◆ Exercise prompt: From the line bearing "27 apr 2021: none -> 1950" down to the final line of the records below, give every line again exactly and add nothing.

── Records to use

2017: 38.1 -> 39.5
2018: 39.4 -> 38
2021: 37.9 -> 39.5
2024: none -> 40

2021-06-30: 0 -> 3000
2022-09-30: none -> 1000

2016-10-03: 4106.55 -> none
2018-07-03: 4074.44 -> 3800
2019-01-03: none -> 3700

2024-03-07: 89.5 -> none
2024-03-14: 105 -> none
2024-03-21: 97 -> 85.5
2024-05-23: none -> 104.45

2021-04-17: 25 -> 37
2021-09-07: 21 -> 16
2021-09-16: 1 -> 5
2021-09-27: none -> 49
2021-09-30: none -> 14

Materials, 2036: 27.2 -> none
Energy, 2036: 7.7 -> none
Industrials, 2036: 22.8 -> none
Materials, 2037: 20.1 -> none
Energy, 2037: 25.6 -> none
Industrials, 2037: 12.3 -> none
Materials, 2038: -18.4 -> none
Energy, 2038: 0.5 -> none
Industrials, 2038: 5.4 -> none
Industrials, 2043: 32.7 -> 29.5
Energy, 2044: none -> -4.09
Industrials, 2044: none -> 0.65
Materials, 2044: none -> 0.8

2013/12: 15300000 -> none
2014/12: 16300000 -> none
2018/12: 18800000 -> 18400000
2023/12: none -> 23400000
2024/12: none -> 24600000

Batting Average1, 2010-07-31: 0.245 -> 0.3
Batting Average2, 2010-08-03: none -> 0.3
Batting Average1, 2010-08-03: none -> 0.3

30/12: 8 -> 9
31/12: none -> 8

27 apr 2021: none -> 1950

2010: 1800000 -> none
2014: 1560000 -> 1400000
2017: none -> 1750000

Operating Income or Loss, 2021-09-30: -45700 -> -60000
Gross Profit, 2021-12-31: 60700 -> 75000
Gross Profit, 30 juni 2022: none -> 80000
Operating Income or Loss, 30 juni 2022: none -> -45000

────

◆ Solution to this task:
27 apr 2021: none -> 1950

2010: 1800000 -> none
2014: 1560000 -> 1400000
2017: none -> 1750000

Operating Income or Loss, 2021-09-30: -45700 -> -60000
Gross Profit, 2021-12-31: 60700 -> 75000
Gross Profit, 30 juni 2022: none -> 80000
Operating Income or Loss, 30 juni 2022: none -> -45000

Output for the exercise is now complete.